Mayors form united front against declining revenues 

Historic BC Mayors' Caucus makes a believer of Whistler's mayor

click to enlarge PHOTO SUBMITTED - THICK OF THINGS Mayor Nancy Wilhelm Morden was skeptical but after attending a meeting last week she is now a believer in the BC Mayor's Caucus.
  • photo submitted
  • THICK OF THINGS Mayor Nancy Wilhelm Morden was skeptical but after attending a meeting last week she is now a believer in the BC Mayor's Caucus.

There's some comfort, agreed Mayor Nancy Wilhelm-Morden, knowing that Whistler is not alone in its financial woes.

Even more comfort now knowing that B.C. mayors aren't willing to stand for it anymore, that they want a new partnership with the provincial and federal governments in the best interest of all communities. And they want the downloading of services at the municipal level to stop.

And so while she's hopeful after last week's BC Mayors' Caucus, a historic first time gathering of 86 mayors, Wilhelm-Morden couldn't help but express dismay from the comments of one provincial minister who claimed the mayors are using the caucus to look for an even bigger piece of the funding pie and for more ways to spend taxpayers' money.

"It's interesting that a government, a year out from an election, which from all accounts looks like it's going to be a close battle, isn't looking at the mayors as allies... or doesn't seem to be," said Wilhelm-Morden this week.

She is referring specifically to comments made by Ida Chong, minister of community, sport and cultural development, and reported in the Vancouver Sun while the caucus was taking place from May 16-18 in Penticton.

Chong is reported as saying since 2001 the B.C. Liberal government has provided $3 billion in additional funding to local governments, above what was provided through previous funding streams.

"When I take a long look at that kind of money and they still say they want a bigger share of the pie, it's a bit disconcerting," said Chong in the Sun. "It's interesting they're establishing this caucus and obviously looking to find more ways to spend taxpayers' money.

"If they believe they need to provide additional services that their citizens want — truly want — they have the ability to increase property taxes."

They were the comments heard around the caucus; Wilhelm-Morden added that a number of mayors were "quite offended" by them.

Despite that setback, the 86 mayors from across B.C. agreed to call for an immediate discussion with Premier Christy Clark and her cabinet to examine the state of B.C. communities, and look for a more efficient use of existing resources to address the challenges residents face.
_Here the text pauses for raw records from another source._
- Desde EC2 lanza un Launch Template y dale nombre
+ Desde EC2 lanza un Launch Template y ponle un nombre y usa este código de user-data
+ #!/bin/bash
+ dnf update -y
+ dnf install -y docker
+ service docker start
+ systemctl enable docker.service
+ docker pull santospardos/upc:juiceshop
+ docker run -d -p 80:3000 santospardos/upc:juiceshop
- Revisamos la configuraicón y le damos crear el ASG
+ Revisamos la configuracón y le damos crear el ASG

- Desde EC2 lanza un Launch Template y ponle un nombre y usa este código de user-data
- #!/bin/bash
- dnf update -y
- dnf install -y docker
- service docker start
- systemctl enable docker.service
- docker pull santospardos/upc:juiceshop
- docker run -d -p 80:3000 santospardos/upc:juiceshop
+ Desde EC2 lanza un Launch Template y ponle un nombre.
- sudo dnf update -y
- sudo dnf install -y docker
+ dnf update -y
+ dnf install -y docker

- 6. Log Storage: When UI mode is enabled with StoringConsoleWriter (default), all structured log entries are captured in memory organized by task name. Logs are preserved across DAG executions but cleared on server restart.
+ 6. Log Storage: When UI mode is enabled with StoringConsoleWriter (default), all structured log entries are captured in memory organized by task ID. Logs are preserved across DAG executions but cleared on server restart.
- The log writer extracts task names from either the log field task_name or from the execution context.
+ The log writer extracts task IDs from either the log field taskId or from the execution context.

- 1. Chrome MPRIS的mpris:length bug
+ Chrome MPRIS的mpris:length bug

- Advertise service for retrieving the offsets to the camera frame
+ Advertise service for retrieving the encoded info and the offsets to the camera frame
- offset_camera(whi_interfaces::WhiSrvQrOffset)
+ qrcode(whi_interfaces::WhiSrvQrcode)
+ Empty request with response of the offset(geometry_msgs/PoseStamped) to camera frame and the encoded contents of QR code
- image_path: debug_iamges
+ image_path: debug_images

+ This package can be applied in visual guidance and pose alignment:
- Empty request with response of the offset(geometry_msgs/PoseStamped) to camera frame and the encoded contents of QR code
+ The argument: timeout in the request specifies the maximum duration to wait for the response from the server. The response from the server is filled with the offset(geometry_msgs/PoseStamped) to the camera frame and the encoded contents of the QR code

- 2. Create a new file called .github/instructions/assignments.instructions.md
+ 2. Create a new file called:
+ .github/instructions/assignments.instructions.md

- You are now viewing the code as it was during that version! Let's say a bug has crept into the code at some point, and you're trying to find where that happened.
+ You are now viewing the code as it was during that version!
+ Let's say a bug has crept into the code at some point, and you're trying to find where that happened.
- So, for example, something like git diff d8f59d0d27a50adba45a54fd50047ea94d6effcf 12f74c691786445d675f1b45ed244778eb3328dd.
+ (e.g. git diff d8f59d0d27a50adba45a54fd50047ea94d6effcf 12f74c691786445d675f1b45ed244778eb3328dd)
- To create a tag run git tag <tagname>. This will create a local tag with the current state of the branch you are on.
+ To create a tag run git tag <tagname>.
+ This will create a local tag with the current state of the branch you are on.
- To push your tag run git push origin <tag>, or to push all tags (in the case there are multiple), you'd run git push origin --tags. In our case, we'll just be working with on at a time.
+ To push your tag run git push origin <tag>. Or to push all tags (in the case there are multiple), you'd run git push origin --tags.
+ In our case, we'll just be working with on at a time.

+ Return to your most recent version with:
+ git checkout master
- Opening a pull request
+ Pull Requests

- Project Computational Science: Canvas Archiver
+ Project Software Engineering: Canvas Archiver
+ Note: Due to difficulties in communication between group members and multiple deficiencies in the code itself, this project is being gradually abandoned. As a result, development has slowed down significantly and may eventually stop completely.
There are other areas that need to be addressed including:

• Expanding the mandate of the Municipal Auditor General to include an examination of the financial impacts of downloading on local governments.

• Eliminating the ad hoc granting process in favour of one that is sustainable and accountable and allows for long term planning by local governments.

• If services are devolved to local governments, a sustainable revenue source for those services must be identified.

Wilhelm-Morden was a skeptic going into the meeting; now she's a believer.

"The theme (of the caucus) was to come up with a new deal with the province," explained Whistler's mayor.

"When I first saw the bit of information that was sent to us, I was skeptical because my perspective in recent years is municipalities have to focus on the cost side of the ledger rather than the revenue side of the ledger.

"But when we got into it and we started talking about what was labeled as 'mandate creep,' just how much has been downloaded onto the municipal level of government both by the province and the federal government without any funding sources, the list is quite outstanding."

The mayors plan to meet again before the Union of British Columbia Municipalities convention in September and then again next May.

"In the meantime the nine members of the steering committee will be attempting to meet with the provincial cabinet to start getting some of these initiatives underway," said Wilhelm-Morden.

"And when you get someone like Mayor Dianne Watts of Surrey angry," she laughed, "you can expect that change is going to happen."